Even prior the Martian tragedy, however, our dreams had turned to orbit nightly around the themes of death and technology. Our lives had become rudderless, uncertain things: with job security a thing of the past, we were office nomads, working one and two month contracts in a dizzying succession of companies whose actual business we were no longer cognisant of; rents escalated so rapidly that urban-dwellers often carried their entire life-possessions around in ruck-sacks, using real-time trackers to monitor the ever-fluctuating geography of affordable rental zones. With all these assaults on our stability, all this narrowing of our aspirational horizons, one might have expected violence, revolution, or some degree of discontent to be the order of the day. In actuality, we were the most passive, anaesthetized generation imaginable. As though being led drugged over a precipice, our lives in this time of upheaval were dominated by algorithms and entertainment. The image of Gabriel Summers seemed on some level to echo our own – the image of a dead thing encased in a technological shell. The emergence of some upstart theology was surely required to rouse us from the peculiar condition of somnambulism which attended upon the early years of the new century.

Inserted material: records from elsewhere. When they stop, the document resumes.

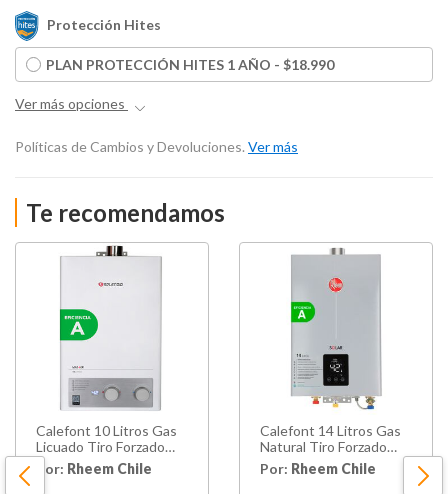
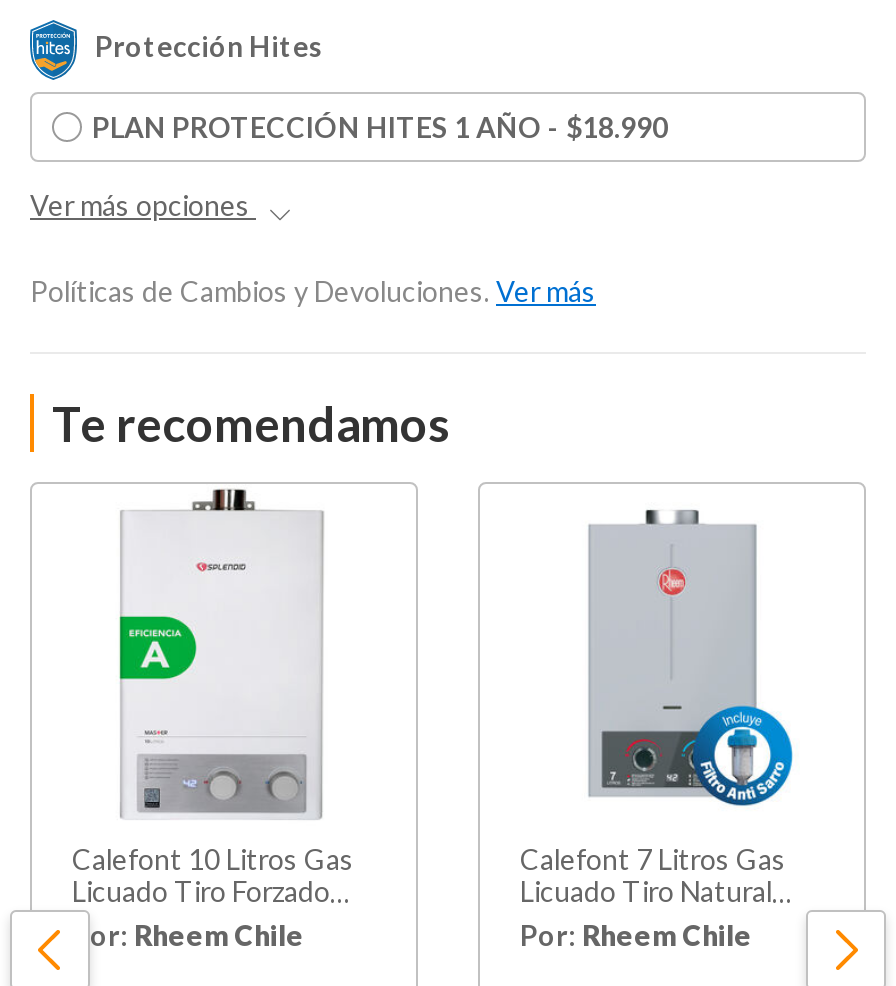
- [image]
- Calefont 14 Litros Gas
+ [image]
+ Calefont 7 Litros Gas

- Natural Tiro Forzado
+ Licuado Tiro Natural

Perhaps it was this yearning which had infused the imminent return of Tillinghast Nebula which such a weight of expectation. As with many of his contemporaries, the 80s had not been kind to the star's reputation and carefully cultivated mystique. The gods of the post-war youth explosion – those who'd made it through the other side – washed up on the shorelines of the 80s as middle-aged men, like a group of huddled revellers whom daylight had finally discovered, the joys and wayward, fleeting enthusiasms of their long night laid bare. The ultimate currency of their youth was gone, and popular music had shifted from the Dionysian mode to something like the regulated marching anthems of Plato's ideal autocratic regime. To have been iconic representations of youth in an era of unbridled youthfulness, their destiny was now to fall to the earth of middle-years with crushing velocity, and the 80s mowed through the dreams constellated around them like the Reaper with his scythe, revealing in high relief the comedy of all our lives, the parodies of ourselves that we will one day became, the nostalgias we will feel for an irretrievable zeitgeist.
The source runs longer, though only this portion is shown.